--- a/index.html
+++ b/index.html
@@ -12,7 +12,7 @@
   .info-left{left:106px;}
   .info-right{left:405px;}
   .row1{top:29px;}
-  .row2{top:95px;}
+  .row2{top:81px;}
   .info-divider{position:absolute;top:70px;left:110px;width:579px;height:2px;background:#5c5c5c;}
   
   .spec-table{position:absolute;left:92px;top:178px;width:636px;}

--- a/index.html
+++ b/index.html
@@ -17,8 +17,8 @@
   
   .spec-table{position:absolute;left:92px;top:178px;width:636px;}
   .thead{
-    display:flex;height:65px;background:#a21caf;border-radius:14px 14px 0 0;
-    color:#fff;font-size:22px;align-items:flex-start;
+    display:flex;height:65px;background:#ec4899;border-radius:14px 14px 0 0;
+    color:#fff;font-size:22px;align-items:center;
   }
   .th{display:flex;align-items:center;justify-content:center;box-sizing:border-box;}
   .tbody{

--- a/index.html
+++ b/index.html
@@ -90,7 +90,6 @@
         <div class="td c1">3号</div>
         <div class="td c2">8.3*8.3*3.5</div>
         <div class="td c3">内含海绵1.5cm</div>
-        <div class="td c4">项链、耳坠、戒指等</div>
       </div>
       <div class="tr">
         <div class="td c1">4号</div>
= = =
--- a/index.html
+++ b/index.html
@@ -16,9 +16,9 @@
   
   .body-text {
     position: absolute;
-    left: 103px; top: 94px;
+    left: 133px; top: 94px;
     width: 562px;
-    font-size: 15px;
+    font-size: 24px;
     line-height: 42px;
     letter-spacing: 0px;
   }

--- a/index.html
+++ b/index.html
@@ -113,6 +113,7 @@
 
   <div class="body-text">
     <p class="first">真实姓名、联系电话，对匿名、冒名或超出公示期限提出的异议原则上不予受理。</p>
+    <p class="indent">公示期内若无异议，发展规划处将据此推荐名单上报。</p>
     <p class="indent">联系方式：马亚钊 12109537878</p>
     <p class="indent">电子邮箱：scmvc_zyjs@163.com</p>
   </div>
= = =
#### WORK TO COMPLETE:
Find "background" in the data above. Report each line where it appears.

#### YOUR SOLUTION:
   .info-divider{position:absolute;top:70px;left:110px;width:579px;height:2px;background:#5c5c5c;}
-    display:flex;height:65px;background:#a21caf;border-radius:14px 14px 0 0;
+    display:flex;height:65px;background:#ec4899;border-radius:14px 14px 0 0;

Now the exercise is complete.